Size your container memory for RSS, not just for -Xmx / --max-old-space-size / etc. The Rust core and native libraries cost memory that a heap-only budget does not cover. A few tens of megabytes of headroom above peak runtime heap is typical and safe to start with; measure your own workload with the tools below to refine.

What the Rust Core Costs

The Rust core is shared across every GLIDE client in the same process — it is initialised lazily on the first client creation and re-used for every subsequent client.
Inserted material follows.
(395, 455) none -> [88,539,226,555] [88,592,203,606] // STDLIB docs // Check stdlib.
Opening a second GlideClient in the same JVM/interpreter does not multiply the Rust-runtime cost.

What the core contains at idle:

• A single Tokio async runtime with a small default worker pool (see below) and 2 MB thread stacks.
• One TCP connection per Valkey node — cluster-mode-disabled setups use a single connection; cluster-mode-enabled scales with shard count.
• A small native buffer registry that grows on demand when commands carry large payloads, and shrinks when those buffers are released.

Under steady load, the Rust core also holds:

• Serialized requests in flight and deserialized responses on the return path.
• Cluster topology and slot map (cluster mode only).
• Pub/Sub messages queued in an unbounded push notification channel (tokio::sync::mpsc::unbounded_channel). These accumulate depending on publisher rate and the number of subscribed channels — if the application consumes messages slower than they arrive, this buffer grows without limit.

Language-Specific Notes

Java

GLIDE’s Java client does not use JVM NIO direct (off-heap) buffers for network I/O. All socket reads and writes are performed in the Rust core; responses are passed as a native pointer across JNI and converted into JVM heap objects (Strings, byte arrays, maps) on the Java side.
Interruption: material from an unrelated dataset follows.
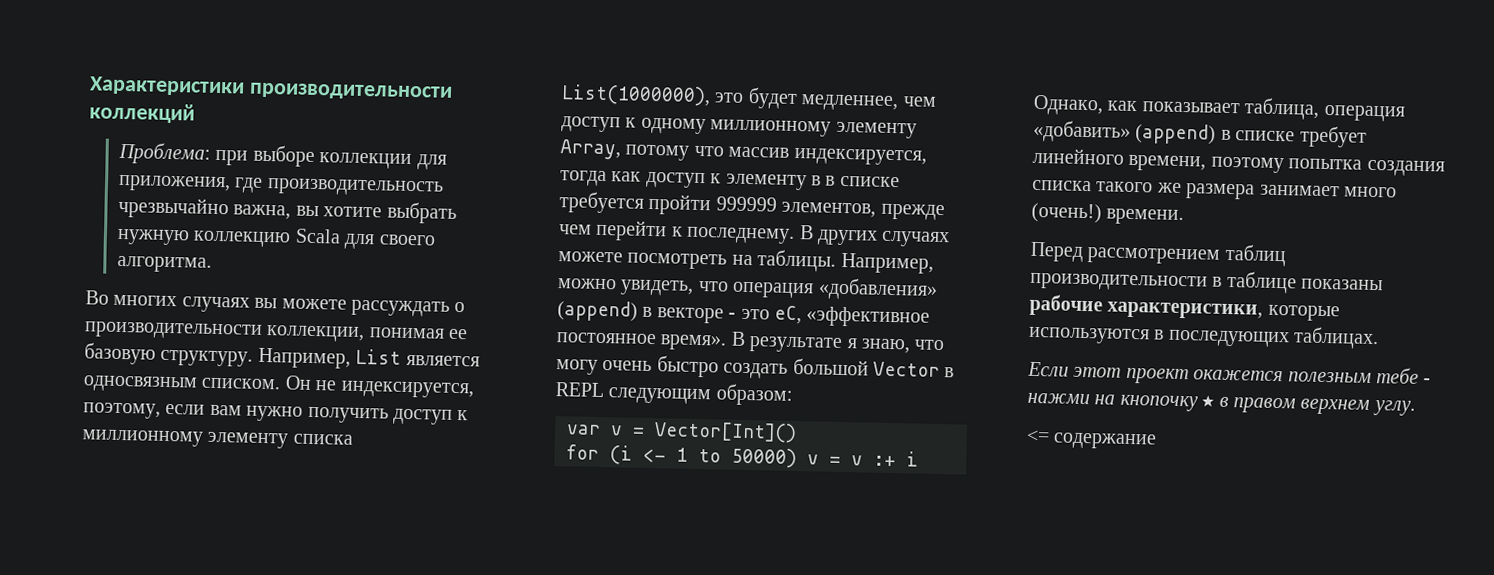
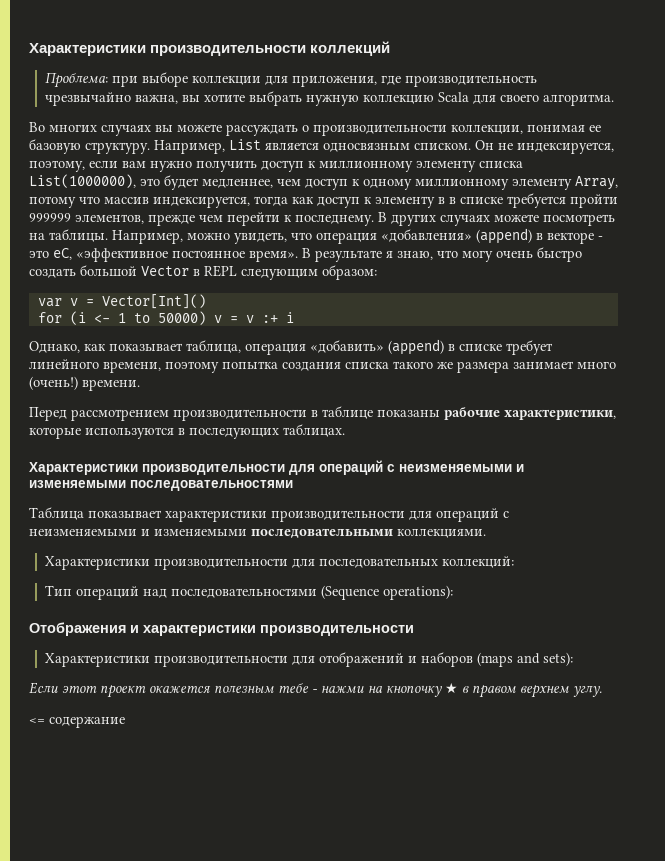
[1224,243,1286,267] таблиц -> (169, 415) none
(1380, 338) none -> [29,460,524,475] [29,480,293,491] [29,507,509,522] [29,528,486,539] [44,556,514,570] [44,585,453,600] [29,622,414,636] [44,652,573,667] // Характеристики производительности для операций с неизменяемыми и изменяемыми последовательностями // Таблица показывает характеристики производительности для операций с неизменяемыми и изменяемыми последовательными коллекциями. // Характеристики производительности для последовательных коллекций: // Тип операций над последовательностями (Sequence operations): // Отображения и характеристики производительности // Характеристики производительности для отображений и наборов (maps and sets):

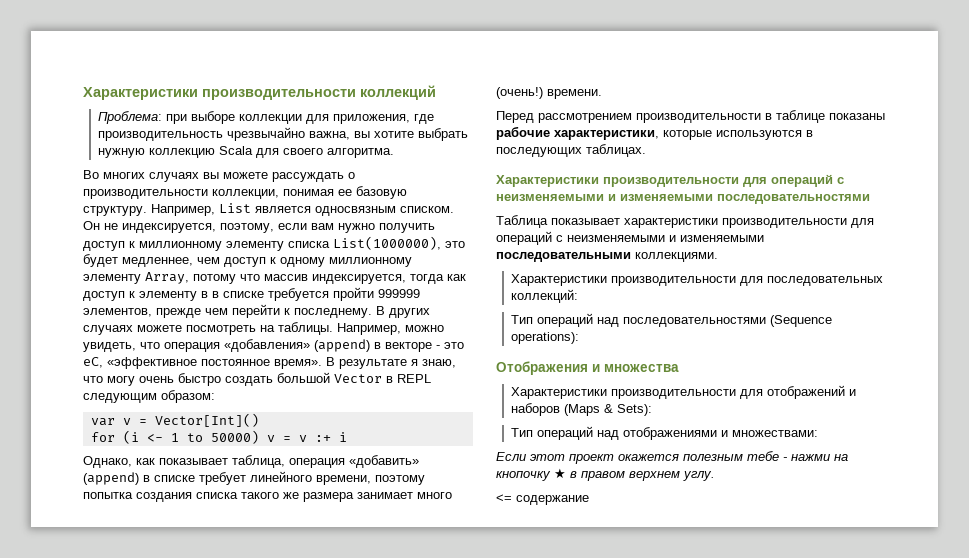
[143,625,414,636] характеристики производительности -> [604,364,679,372] множества
[476,652,573,667] (maps and sets): -> [564,404,653,416] [511,426,819,440] (Maps & Sets): // Тип операций над отображениями и множествами:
Practical consequence: you do not need to tune -XX:MaxDirectMemorySize for GLIDE. The JVM’s direct-buffer pool stays effectively empty regardless of concurrency or payload size. This contrasts with Netty-based clients (e.g. Lettuce), which reserve direct buffers per channel for reads and writes.

The default JVM heap size is usually adequate. Large values and high concurrency pressure the heap through allocation of response objects — the -Xmx you would use for any similar workload is the right starting point.

Python

The Rust core’s native memory is visible in process RSS but not reported by sys.getsizeof or the tracemalloc module — those inspect Python objects only. To observe total footprint use OS-level tools (ps, /proc/self/status, container memory metrics, or psutil).

Python response objects (bytes, str, lists for multi-value replies) live on the CPython heap and are subject to normal reference-counted reclamation.

Node

The Rust core allocates outside the V8 heap; V8’s process.memoryUsage() reports rss (which includes the native side) and heapUsed (which does not). Use rss when budgeting for a container. The Node client uses N-API to cross the boundary; JavaScript response objects live in the V8 heap and are GC-managed.

Go

The Rust core is invoked through CGo. Memory allocated by the Rust core (via its own allocator) is not visible in runtime.MemStats — those stats only track Go’s own runtime allocations. Container sizing should be based on OS-reported RSS, not MemStats.Sys.

C#

The Rust core’s allocations are outside the managed heap and will not be reported by GC.GetTotalMemory. Process-level counters (Process.WorkingSet64, OS-level RSS) reflect the true footprint.

PHP

GLIDE PHP is a C extension built against the Zend Engine (PHP’s runtime). PHP objects — including associative arrays returned by commands — are allocated via PHP’s internal allocator (emalloc), while the Rust core uses its own allocator. Both reside in native (process) memory; there is no separate managed heap. However, memory_get_usage() only reports emalloc-tracked allocations and does not include the Rust core’s memory. Use memory_get_usage(true) or process-level RSS for total memory sizing.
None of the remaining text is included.